Pukulan kedua datang dari Komdigi. Pada akhir September, Direktorat Jenderal Pengawasan Ruang Digital Komdigi mengumumkan pembekuan sementara TDPSE TikTok. Alasannya, TikTok dinilai tidak memenuhi kewajiban memberikan data lengkap tentang aktivitas TikTok Live selama periode unjuk rasa 2530 Agustus 2025, termasuk data traffic, siaran langsung, dan nilai monetisasi gift yang diduga terkait judi online.

TikTok memang memberikan sebagian data, tetapi tidak seluruhnya. Komdigi menilai sikap itu sebagai ketidakpatuhan terhadap kewajiban PSE, sebagaimana diatur dalam Permen Kominfo Nomor 5 Tahun 2020. Sebagai konsekuensi, status pendaftaran PSE TikTok dinonaktifkan sementara, meski layanan aplikasinya tidak serta-merta diblokir. Publik masih bisa mengakses TikTok, tetapi secara administratif platform ini berada dalam status non-aktif.

Langkah ini berbeda dari KPPU. Jika KPPU menegakkan regulasi antimonopoli, Komdigi menjalankan fungsi pengawasan ruang digital, memastikan platform global tunduk pada kewajiban transparansi data dan perlindungan publik.

Ringan
Jika dibandingkan dengan praktik global, langkah regulator Indonesia masih relatif ringan.

Di Amerika Serikat, kewajiban notifikasi merger diatur dalam Hart-Scott-Rodino Act (HSR). Setiap transaksi di atas ambang tertentu harus dilaporkan sebelum eksekusi. Jika terlambat, denda dikenakan per hari, yang nilainya kini mencapai sekitar US$50 ribu. Dalam kasus seperti TikTok yang telat hampir tiga bulan, denda bisa menembus jutaan dolar.
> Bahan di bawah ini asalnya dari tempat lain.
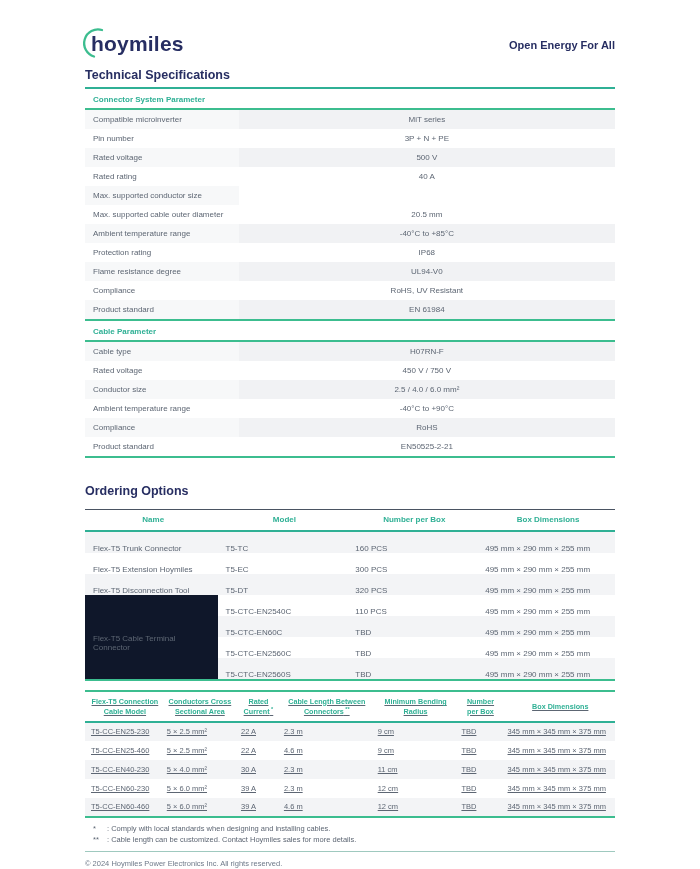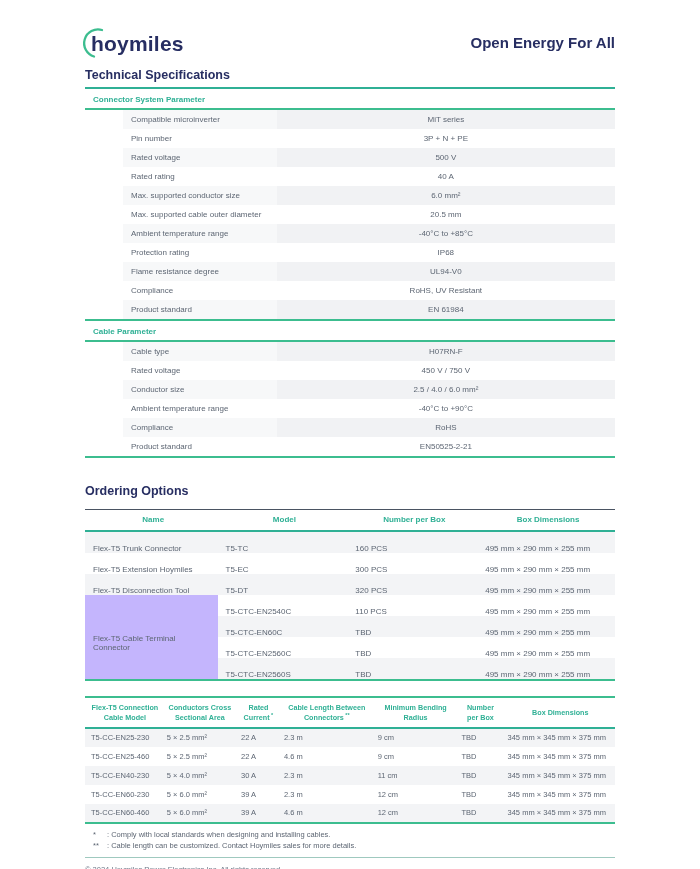--- a/index.html
+++ b/index.html
@@ -24,7 +24,7 @@
   .logo{position:relative;display:inline-block;padding-left:6px;}
   .logo svg{position:absolute;left:-6px;top:-7px;}
   .logo-text{font-size:21px;font-weight:bold;color:var(--navy);letter-spacing:0.2px;position:relative;}
-  .tagline{font-size:15px;font-weight:bold;color:var(--navy);padding-bottom:5px;}
+  .tagline{font-size:11px;font-weight:bold;color:var(--navy);padding-bottom:5px;}
   
   .page-heading{
     font-size:12.5px;font-weight:bold;color:var(--navy);margin:12px 0 0 0;

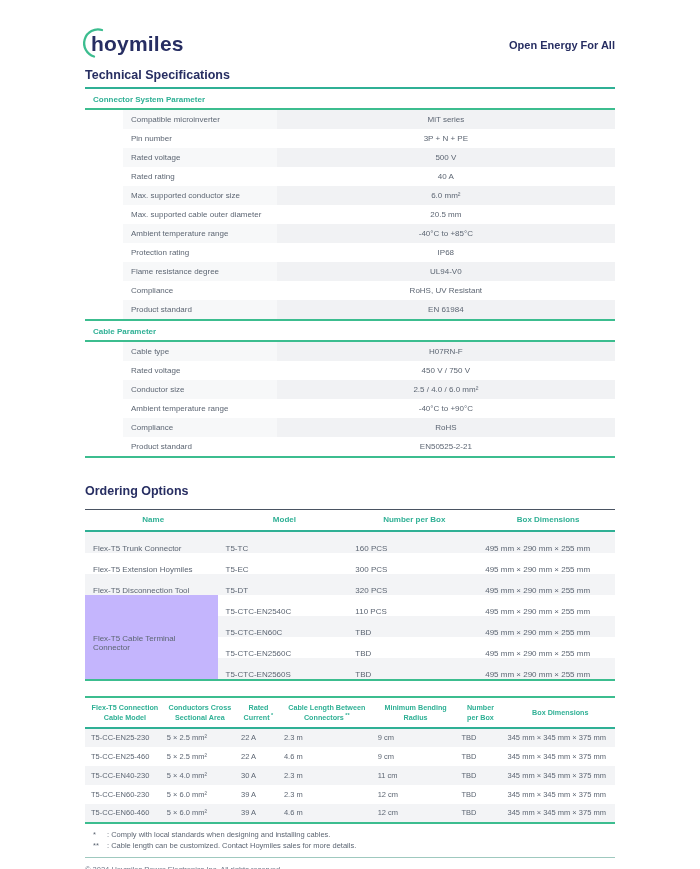--- a/index.html
+++ b/index.html
@@ -39,7 +39,7 @@
   }
   .spec-table{border-bottom:2px solid var(--green);}
   .spec-row{display:flex;height:19px;align-items:center;font-size:8px;}
-  .spec-label{width:29%;padding-left:8px;margin-left:38px;}
+  .spec-label{width:29%;padding-left:8px;}
   .spec-value{flex:1;text-align:center;}
   .spec-row:nth-child(odd) .spec-label{background:var(--stripe-label);}
   .spec-row:nth-child(odd) .spec-value{background:var(--stripe-value);}

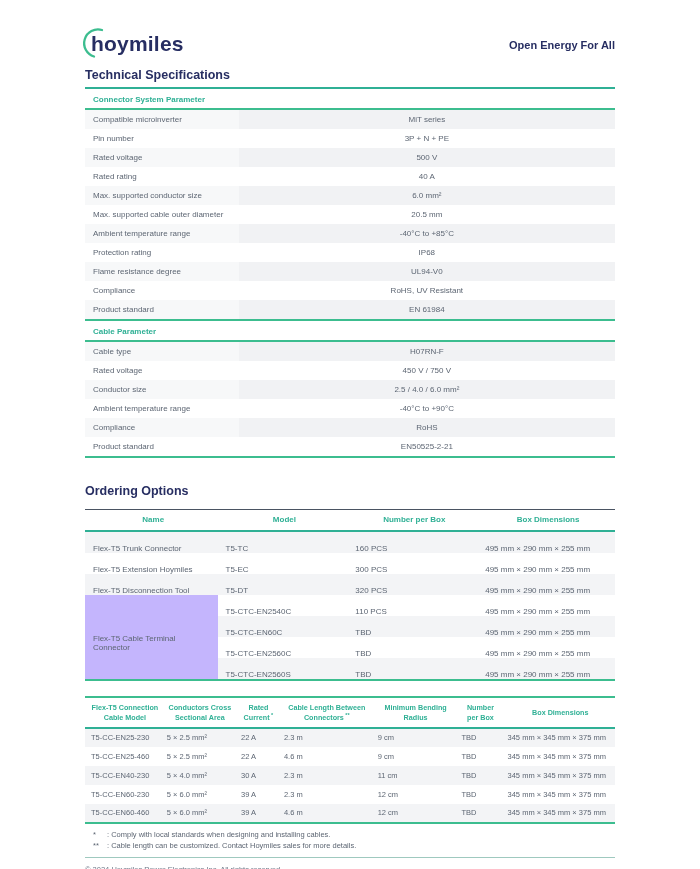--- a/index.html
+++ b/index.html
@@ -105,7 +105,6 @@
           </div>
           <div class="spec-row">
             <div class="spec-label">Max. supported conductor size</div>
-            <div class="spec-value">6.0 mm²</div>
           </div>
           <div class="spec-row">
             <div class="spec-label">Max. supported cable outer diameter</div>

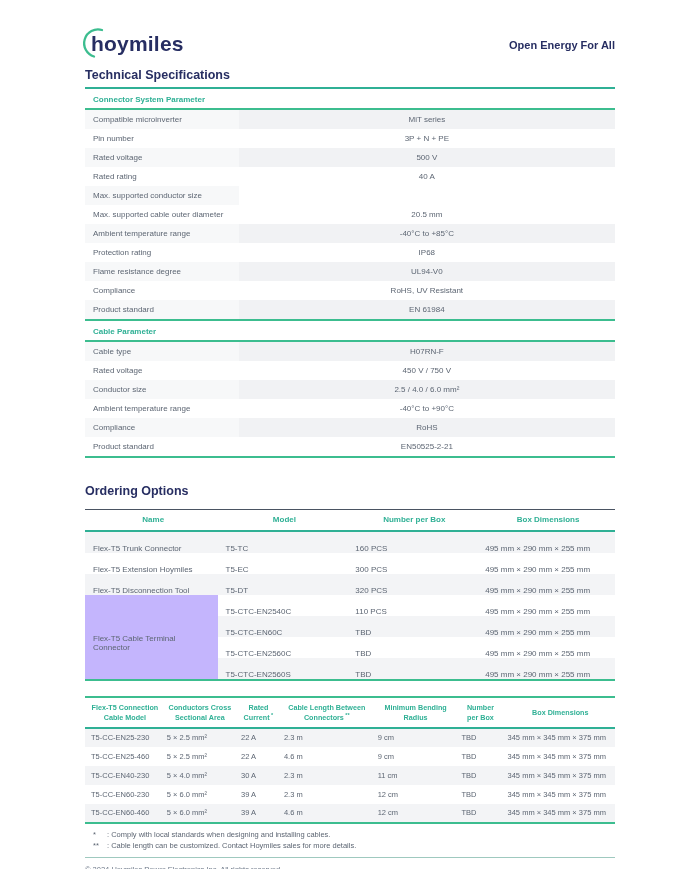--- a/index.html
+++ b/index.html
@@ -58,7 +58,7 @@
   table.t1 td{font-size:8px;height:19px;padding:12px 4px 0 8px;}
   table.t2 td{font-size:7.5px;height:19px;padding:0 2px 0 6px;}
   .order-table tbody tr:nth-child(odd){background:var(--stripe);}
-  td.group-cell{background:#c4b5fd;vertical-align:middle;}
+  td.group-cell{background:#0f172a;vertical-align:middle;}
   sup.mark{font-size:5.5px;vertical-align:super;}
   
   .footnotes{padding:5px 0 6px 8px;border-bottom:1.5px solid #9fc9bf;}

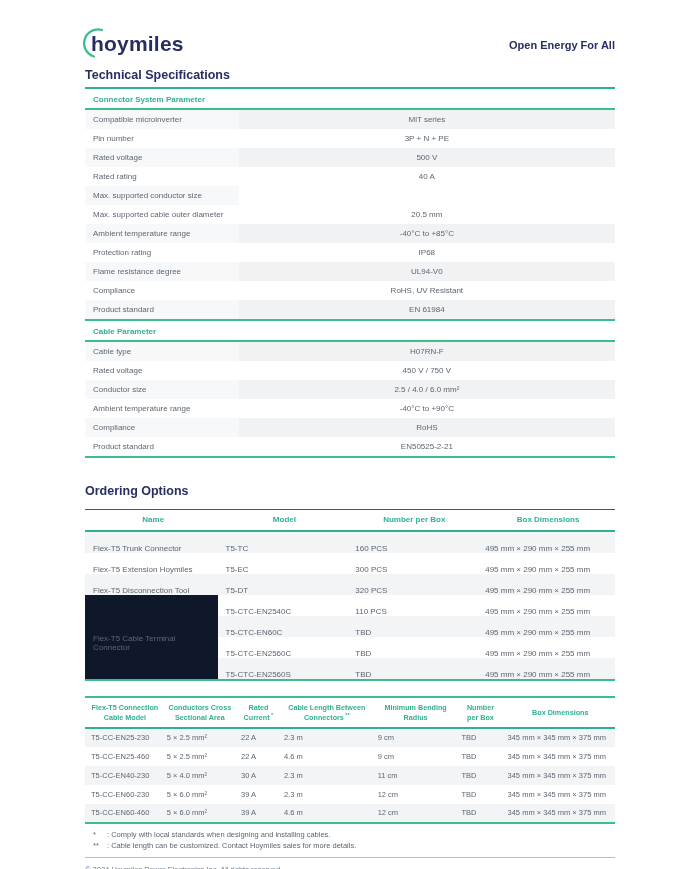--- a/index.html
+++ b/index.html
@@ -48,7 +48,7 @@
   
   table.order-table{width:100%;border-collapse:collapse;table-layout:fixed;}
   table.t1{margin-top:8px;border-top:1px solid var(--darkline);border-bottom:2px solid var(--green);}
-  table.t2{margin-top:15px;border-top:2px solid var(--green);border-bottom:2px solid var(--green);}
+  table.t2{margin-top:9px;border-top:2px solid var(--green);border-bottom:2px solid var(--green);text-decoration:underline;}
   .order-table thead th{
     color:var(--teal);font-weight:bold;text-align:center;
     border-bottom:2px solid var(--teal);vertical-align:middle;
Uni Eropa bahkan lebih keras. Komisi Eropa kerap menjatuhkan denda ratusan juta euro untuk pelanggaran administratif maupun praktik gun-jumping. Kasus Illumina yang didenda €432 juta menjadi pengingat betapa seriusnya Eropa menjaga integritas prosedural merger. Tidak hanya di ranah merger, aturan baru seperti Digital Services Act (DSA) juga memberi kewenangan regulator memaksa platform membuka data, dengan sanksi denda hingga 6% dari omzet global.

Indonesia mengambil jalan administratif: KPPU menegakkan sanksi denda, sementara Komdigi menekan lewat pembekuan pendaftaran PSE. Sanksinya memang lebih ringan dibanding miliaran dolar di AS atau UE, tetapi yang penting bukan sekadar besarnya angka, melainkan konsistensi. Dua regulator Indonesia telah menunjukkan bahwa mereka siap menegakkan aturan, meski masih dalam tahap awal menuju standar global.

Pesan
Jika disatukan, dua kasus ini memberikan gambaran jelas. TikTok kini menghadapi risiko regulasi ganda di Indonesia, dari sisi persaingan usaha dan dari sisi tata kelola platform digital.

Bagi regulator, ini momentum menunjukkan keseriusan. Bagi TikTok dan platform global lain, ini peringatan bahwa Indonesia bukan lagi wilayah abu-abu yang bisa dilobi atau dipandang ringan. Setiap entitas yang beroperasi di sini wajib menghormati aturan, baik terkait merger maupun data digital.

Dua kasus ini bisa membawa harapan baru. Regulasi yang ditegakkan adil akan menciptakan level playing field, mengurangi risiko monopoli, sekaligus memberi perlindungan dari penyalahgunaan platform digital.

Sekarang tantangannya memastikan bahwa pukulan itu bukan sekadar gertakan, tetapi bagian dari strategi jangka panjang membangun ekosistem digital yang sehat, adil, dan berdaulat.